最近は個人でも、PCやスマホ、タブレットなど複数のデバイスを持つことが当たり前となりつつある。が、機能が重複するデバイスが複数あることで使い分けに苦労したり、従来ひとつのデバイスで行っていた処理を分けてするようになったことで、逆に効率を落としているケースもあるだろう。

こうしたことから最近は、複数デバイスでの使い分けや連携を効率的に行なうサービスやアプリが、徐々にその数を増やしつつある。単にWindowsやAndroid、iOSなどを横断するというだけでなく、各デバイスの特性を活かしてより効果的な連携が図れるよう、独自の工夫が施されていることが特徴だ。

今回はそうした、複数のデバイスを所有したり、他の人の端末とデータを共有する機会が多いユーザにとって便利なサービスの中から、特にオリジナリティが高いものを紹介する。

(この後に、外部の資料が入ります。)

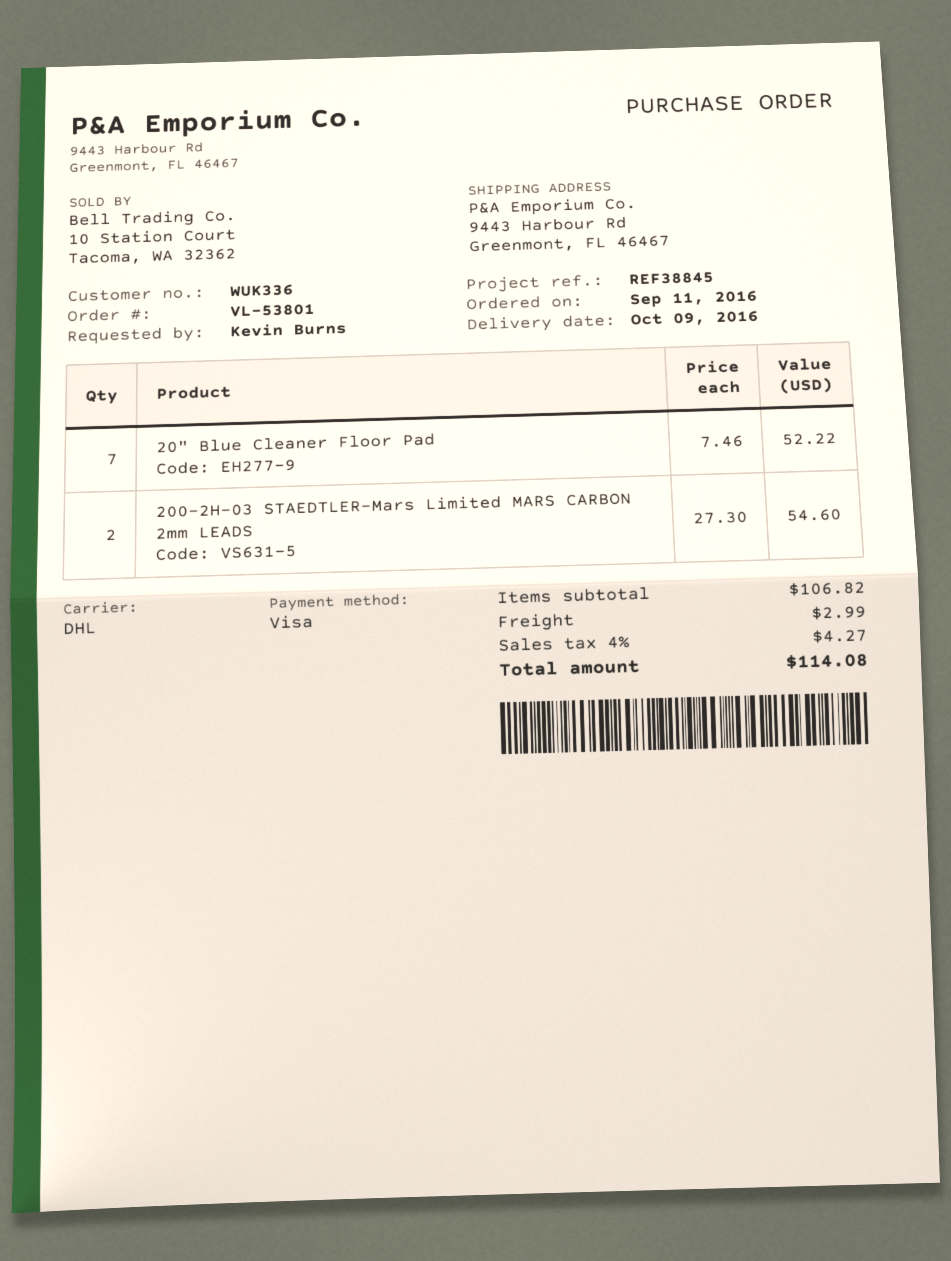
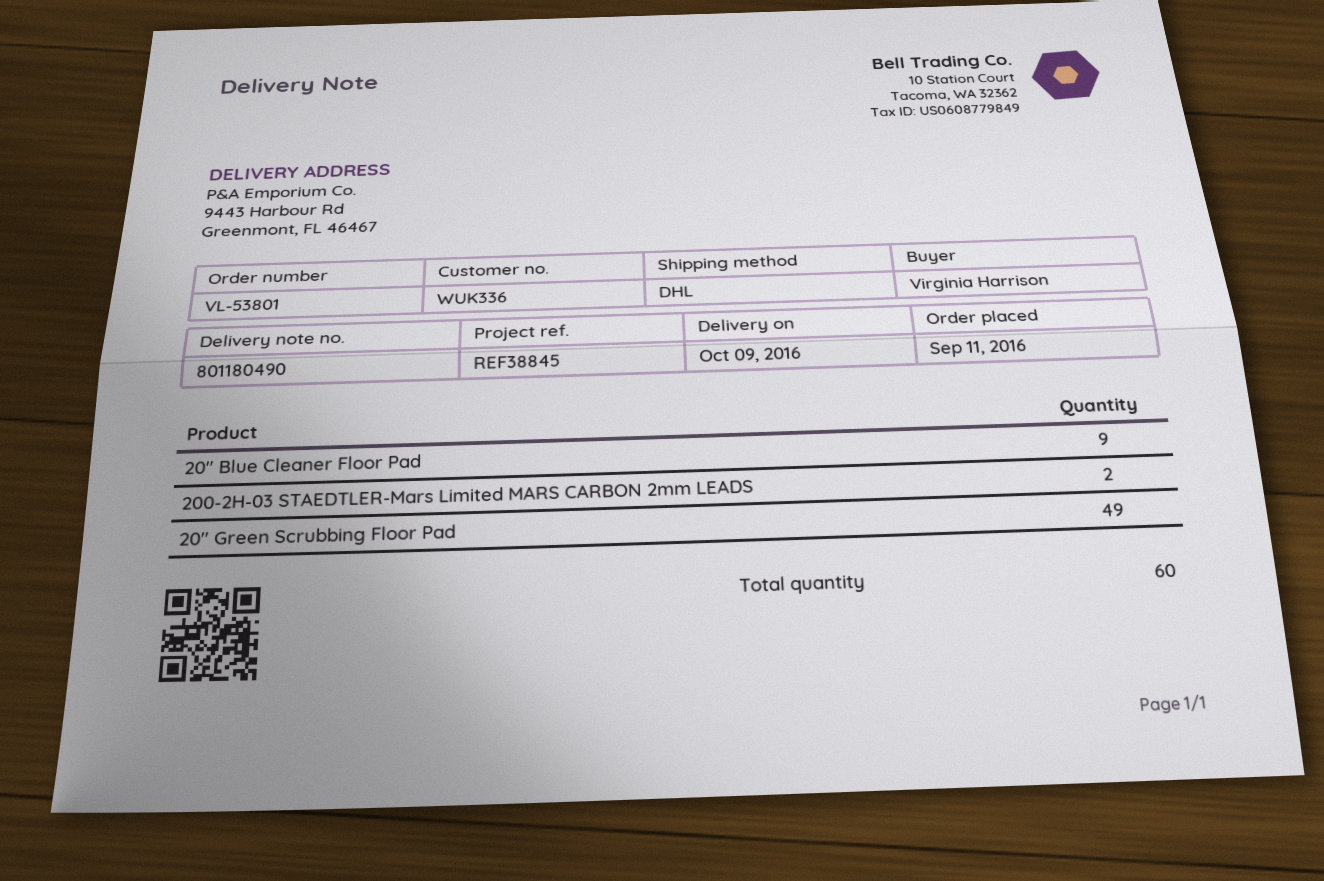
ordered by: Kevin Burns -> Virginia Harrison
20" Blue Cleaner Floor Pad: 7 -> 9
20" Green Scrubbing Floor Pad: none -> 49

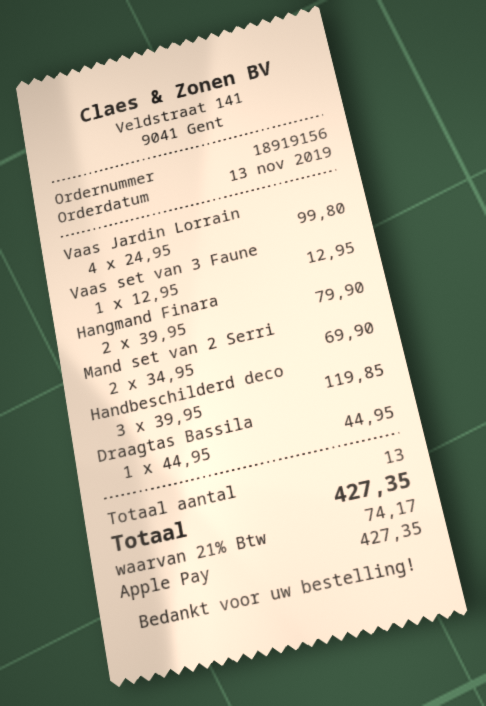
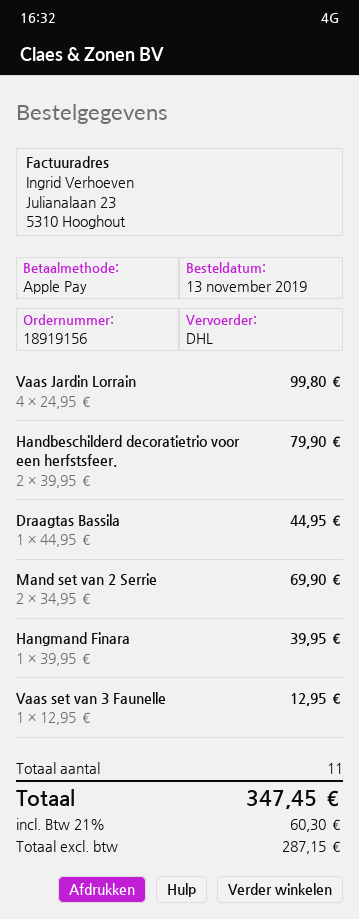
Hangmand Finara: 2 x 39.95 = 79.90 -> 1 x 39.95 = 39.95
Handbeschilderd deco: 3 x 39.95 = 119.85 -> 2 x 39.95 = 79.90
total quantity: 13 -> 11
tax: 21% = 74.17 -> 21% = 60.30
total: 427.35 -> 347.45

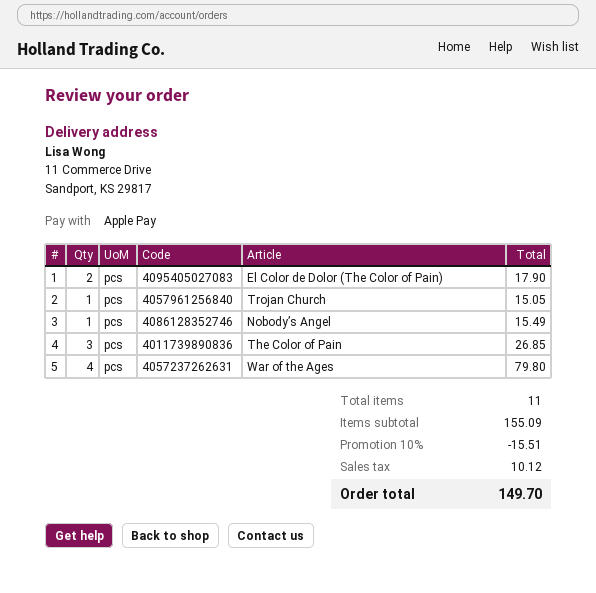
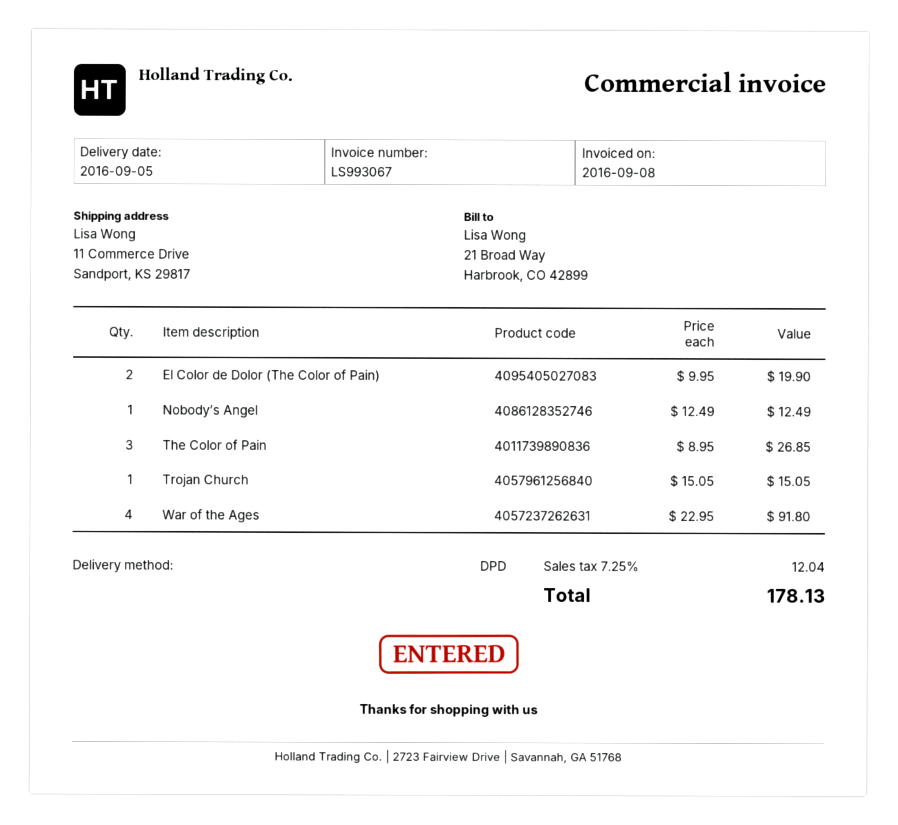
El Color de Dolor (The Color of Pain): 2 for 17.90 -> 2 for 19.90
Nobody’s Angel: 1 for 15.49 -> 1 for 12.49
War of the Ages: 4 for 79.80 -> 4 for 91.80
discount: 10% = 15.51 -> none
tax: 10.12 -> 12.04
total: 149.70 -> 178.13

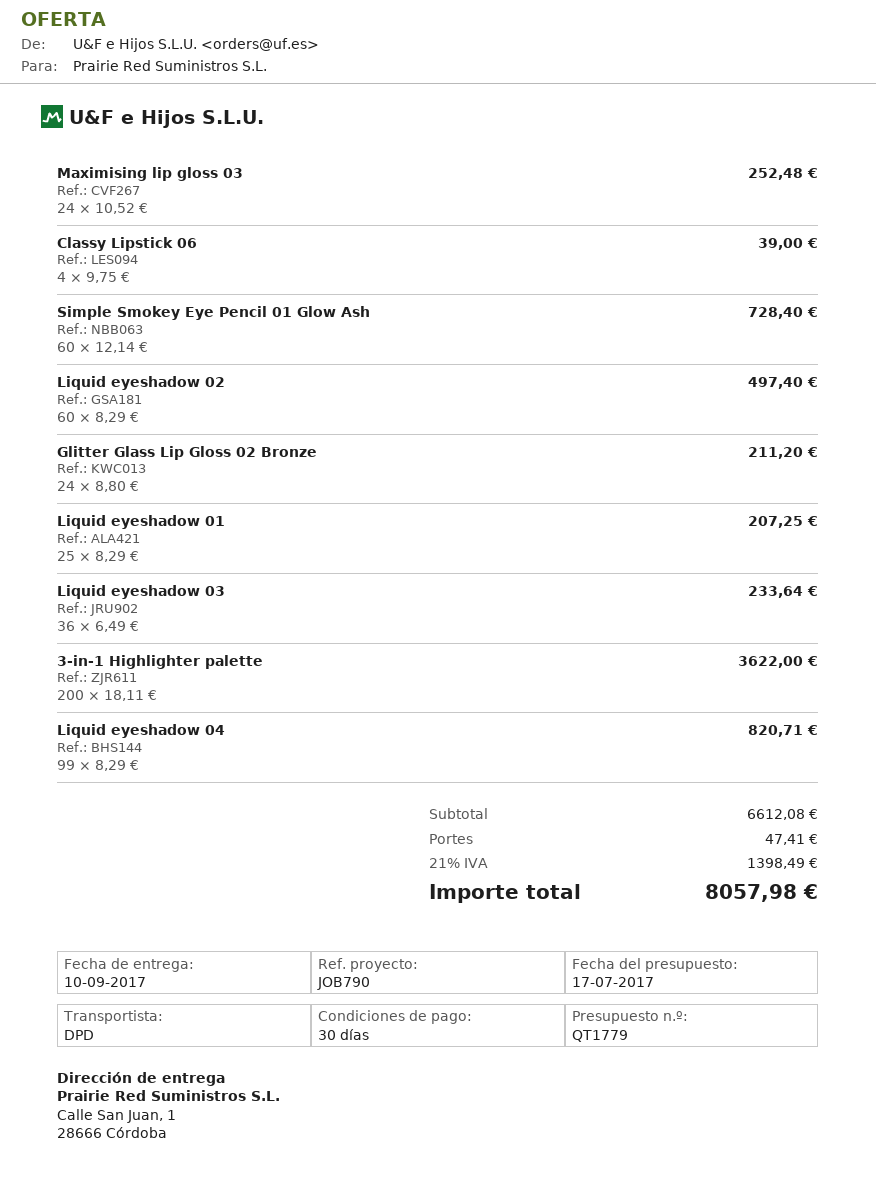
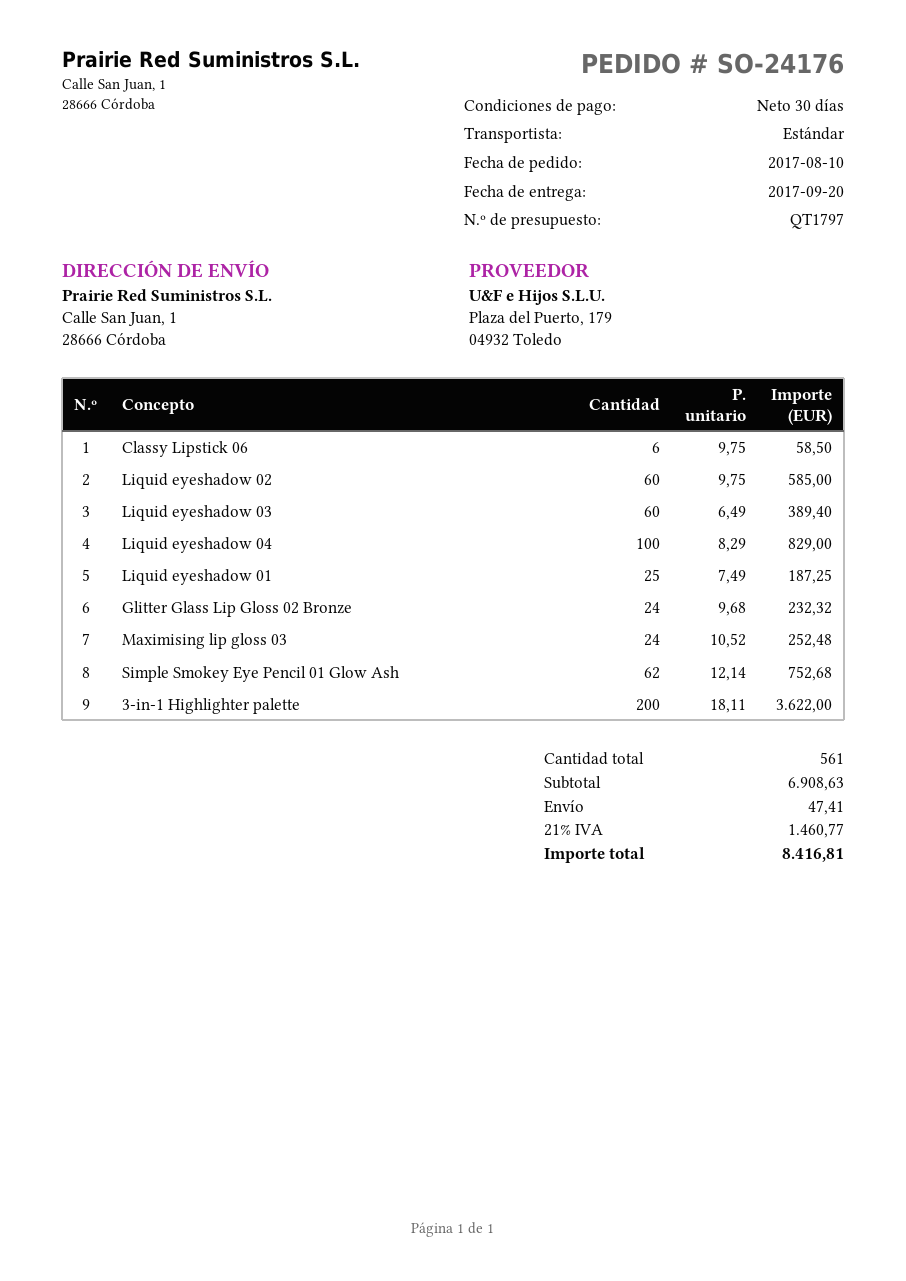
quote number: QT1779 -> QT1797
delivery date: 2017-09-10 -> 2017-09-20
shipping method: DPD -> standard
Classy Lipstick 06: 4 x 9.75 = 39.00 -> 6 x 9.75 = 58.50
Simple Smokey Eye Pencil 01 Glow Ash: 60 x 12.14 = 728.40 -> 62 x 12.14 = 752.68
Liquid eyeshadow 02: 60 x 8.29 = 497.40 -> 60 x 9.75 = 585.00
Glitter Glass Lip Gloss 02 Bronze: 24 x 8.80 = 211.20 -> 24 x 9.68 = 232.32
Liquid eyeshadow 01: 25 x 8.29 = 207.25 -> 25 x 7.49 = 187.25
Liquid eyeshadow 03: 36 x 6.49 = 233.64 -> 60 x 6.49 = 389.40
Liquid eyeshadow 04: 99 x 8.29 = 820.71 -> 100 x 8.29 = 829.00
subtotal: 6612.08 -> 6908.63
tax: 21% = 1398.49 -> 21% = 1460.77
total: 8057.98 -> 8416.81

LAN上のデバイスでテキストや写真を送受信できる「Simple.Savr」

「Simple.Savr」は、同じネットワーク内にあるスマホやPCの間で、テキストや画像などを送受信できるサービス。同種のアプリやソフトは多数あるが、本サービスは専用アプリを一切使わず、ブラウザ上でデータの受け渡しができるのがポイント。上記URLにアクセスするだけで利用できるので、普段使っていないデバイスとのデータのやりとりはもちろん、ゲストとのファイル送受信、さらに同種ツールがうまく動作しない場合の保険としても有用だ。

  • Simple.Savr

複数スマホのバッテリー残量を一括チェック「バッテリーの残量」

広い意味でウェブサービスと言えるのが、この「バッテリーの残量」だ。これはスマホにアプリをインストールしておくことで、バッテリーの残量をクラウドで収集し、一括で確認できるサービス。ユニークなのはスマートスピーカーのスキルとして提供されていることで、Amazon EchoなどAlexa対応デバイスを使うことで、スマホごとのバッテリー残量を音声で読み上げてくれる。毎日就寝前に読み上げる設定にしておけば、充電忘れもなくなるだろう。

  • バッテリーの残量

デバイスごとに別フォルダに写真を分類保存できる「pCloud」

単にスマホから写真を自動アップロードするだけならば、多くのオンラインストレージが対応するが、この「pCloud」はアップロード元のデバイスごとにフォルダを自動作成するのがポイントだ。これにより、どのデバイスからアップロードされた写真なのかひとめで分かる。そのため、各デバイスのカメラの画質を比較したり、デバイス固有の操作手順をスクリーンショットで記録するなど、デバイスごとに区分けしたい場合に重宝する。

  • pCloud

番外編:スマホの通知をWindows上で確認できる「スマホ同期」

厳密にはWebサービスの定義からは外れるが、Windows 10に2018年秋新しく搭載された「スマホ同期」を使えば、スマホの通知をWindows上で確認できる。対象のアプリを選択できるので、見落とすと困る重要なアプリだけ有効にしておくことで、PCでの作業に没頭していてうっかりスマホの重要な通知を見落とした……というミスをなくせる。機能の豊富さだけなら同種サービスの「Pushbullet」などのほうが上位だが、Windows純正のツールなのは魅力だ。